Screenshot and code edit data
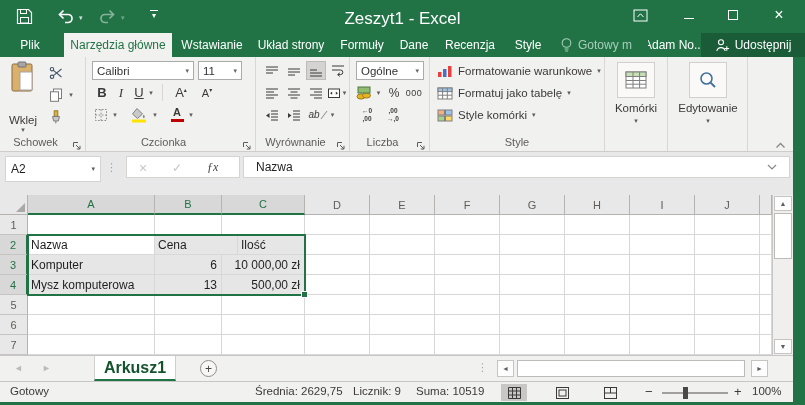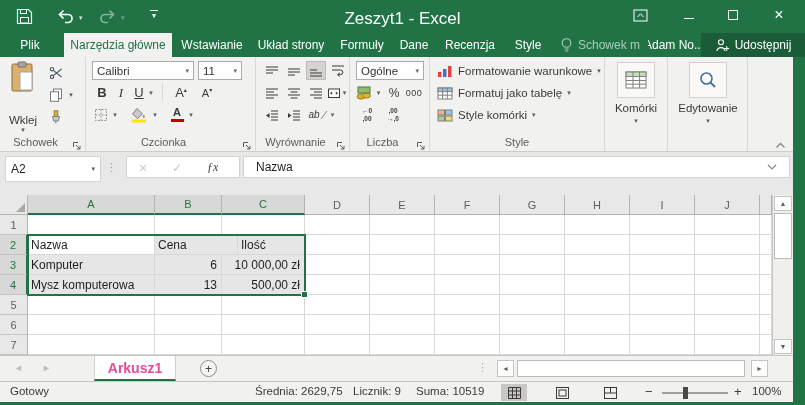--- a/index.html
+++ b/index.html
@@ -58,21 +58,21 @@
   .handle{position:absolute;left:301px;top:291px;width:7px;height:7px;background:#217346;border:1px solid #fff}
   
   .vsb{position:absolute;left:772px;top:195px;width:21px;height:160px;background:#F0EFEE;border-left:1px solid #C8C6C4}
   .sbtn{background:#FDFDFD;border:1px solid #C6C4C2;display:flex;align-items:center;justify-content:center;
         font-size:7px;color:#605E5C}
   .thumb{background:#fff;border:1px solid #BDBBB9}
   
   .sheetbar{position:absolute;left:0;top:355px;width:793px;height:26px;background:#F1F1F0;border-top:1px solid #C8C6C4}
   .sheettab{position:absolute;left:94px;top:0;width:82px;height:25px;background:#fff;
             border-left:1px solid #D2D0CE;border-right:1px solid #D2D0CE;border-bottom:2px solid #217346;
-            display:flex;align-items:center;justify-content:center;font-size:14px;font-weight:bold;color:#ec4899}
+            display:flex;align-items:center;justify-content:center;font-size:16px;font-weight:bold;color:#14532d}
   .navarr{position:absolute;top:7px;font-size:9px;color:#BDBBB9}
   .plusbtn{position:absolute;left:200px;top:4px;width:17px;height:17px;border:1px solid #908E8C;border-radius:50%;
            display:flex;align-items:center;justify-content:center;font-size:12px;color:#444;background:#F7F6F5}
   
   .statusbar{position:absolute;left:0;top:381px;width:793px;height:21px;background:#F1F1F0;border-top:1px solid #C8C6C4;
              font-size:11.5px;color:#3b3a39}
   .sitem{position:absolute;top:3px;white-space:nowrap}
   .viewbtn{position:absolute;top:2px;width:26px;height:17px;display:flex;align-items:center;justify-content:center}
   .viewbtn.on{background:#C9C7C5}
   .ztrack{position:absolute;top:10px;width:66px;height:2px;background:#A19F9D}
@@ -134,21 +134,21 @@
     <div class="rtab" style="left:176px;width:72px">Wstawianie</div>
     <div class="rtab" style="left:334px;width:56px">Formuły</div>
     <div class="rtab" style="left:394px;width:40px">Dane</div>
     <div class="rtab" style="left:440px;width:60px">Recenzja</div>
     <div class="rtab" style="left:506px;width:44px">Style</div>
     <div class="rtab" style="left:560px;width:84px;justify-content:flex-start;color:#A8CDBA">
       <svg width="13" height="16" style="margin-right:5px;flex:none">
           <circle cx="6.5" cy="6" r="4.3" fill="none" stroke="#A8CDBA" stroke-width="1.1"></circle>
           <path d="M4.6 12 h4 M5.1 14 h3" stroke="#A8CDBA"></path>
         </svg>
-      <span style="overflow:hidden;white-space:nowrap">Schowek m</span>
+      <span style="overflow:hidden;white-space:nowrap">Gotowy m</span>
     </div>
     <div class="rtab" style="left:648px;width:52px">Adam No...</div>
     <div class="rtab share" style="left:701px;width:104px">
       <svg width="15" height="15" style="margin-right:5px">
           <circle cx="6" cy="4.2" r="2.5" fill="none" stroke="#fff" stroke-width="1.1"></circle>
           <path d="M1.8 13 a4.3 4.3 0 0 1 8.4 0" fill="none" stroke="#fff" stroke-width="1.1"></path>
           <path d="M11.8 8.2 v4.6 M9.5 10.5 h4.6" stroke="#fff" stroke-width="1.1"></path>
         </svg>
       <span>Udostępnij</span>
     </div>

*YOUR TASK:* Reproduce the data exactly, please, and omit its pictures.

*ANSWER BOX:*
--- a/index.html
+++ b/index.html
@@ -58,21 +58,21 @@
   .handle{position:absolute;left:301px;top:291px;width:7px;height:7px;background:#217346;border:1px solid #fff}
   
   .vsb{position:absolute;left:772px;top:195px;width:21px;height:160px;background:#F0EFEE;border-left:1px solid #C8C6C4}
   .sbtn{background:#FDFDFD;border:1px solid #C6C4C2;display:flex;align-items:center;justify-content:center;
         font-size:7px;color:#605E5C}
   .thumb{background:#fff;border:1px solid #BDBBB9}
   
   .sheetbar{position:absolute;left:0;top:355px;width:793px;height:26px;background:#F1F1F0;border-top:1px solid #C8C6C4}
   .sheettab{position:absolute;left:94px;top:0;width:82px;height:25px;background:#fff;
             border-left:1px solid #D2D0CE;border-right:1px solid #D2D0CE;border-bottom:2px solid #217346;
-            display:flex;align-items:center;justify-content:center;font-size:14px;font-weight:bold;color:#ec4899}
+            display:flex;align-items:center;justify-content:center;font-size:16px;font-weight:bold;color:#14532d}
   .navarr{position:absolute;top:7px;font-size:9px;color:#BDBBB9}
   .plusbtn{position:absolute;left:200px;top:4px;width:17px;height:17px;border:1px solid #908E8C;border-radius:50%;
            display:flex;align-items:center;justify-content:center;font-size:12px;color:#444;background:#F7F6F5}
   
   .statusbar{position:absolute;left:0;top:381px;width:793px;height:21px;background:#F1F1F0;border-top:1px solid #C8C6C4;
              font-size:11.5px;color:#3b3a39}
   .sitem{position:absolute;top:3px;white-space:nowrap}
   .viewbtn{position:absolute;top:2px;width:26px;height:17px;display:flex;align-items:center;justify-content:center}
   .viewbtn.on{background:#C9C7C5}
   .ztrack{position:absolute;top:10px;width:66px;height:2px;background:#A19F9D}
@@ -134,21 +134,21 @@
     <div class="rtab" style="left:176px;width:72px">Wstawianie</div>
     <div class="rtab" style="left:334px;width:56px">Formuły</div>
     <div class="rtab" style="left:394px;width:40px">Dane</div>
     <div class="rtab" style="left:440px;width:60px">Recenzja</div>
     <div class="rtab" style="left:506px;width:44px">Style</div>
     <div class="rtab" style="left:560px;width:84px;justify-content:flex-start;color:#A8CDBA">
       <svg width="13" height="16" style="margin-right:5px;flex:none">
           <circle cx="6.5" cy="6" r="4.3" fill="none" stroke="#A8CDBA" stroke-width="1.1"></circle>
           <path d="M4.6 12 h4 M5.1 14 h3" stroke="#A8CDBA"></path>
         </svg>
-      <span style="overflow:hidden;white-space:nowrap">Schowek m</span>
+      <span style="overflow:hidden;white-space:nowrap">Gotowy m</span>
     </div>
     <div class="rtab" style="left:648px;width:52px">Adam No...</div>
     <div class="rtab share" style="left:701px;width:104px">
       <svg width="15" height="15" style="margin-right:5px">
           <circle cx="6" cy="4.2" r="2.5" fill="none" stroke="#fff" stroke-width="1.1"></circle>
           <path d="M1.8 13 a4.3 4.3 0 0 1 8.4 0" fill="none" stroke="#fff" stroke-width="1.1"></path>
           <path d="M11.8 8.2 v4.6 M9.5 10.5 h4.6" stroke="#fff" stroke-width="1.1"></path>
         </svg>
       <span>Udostępnij</span>
     </div>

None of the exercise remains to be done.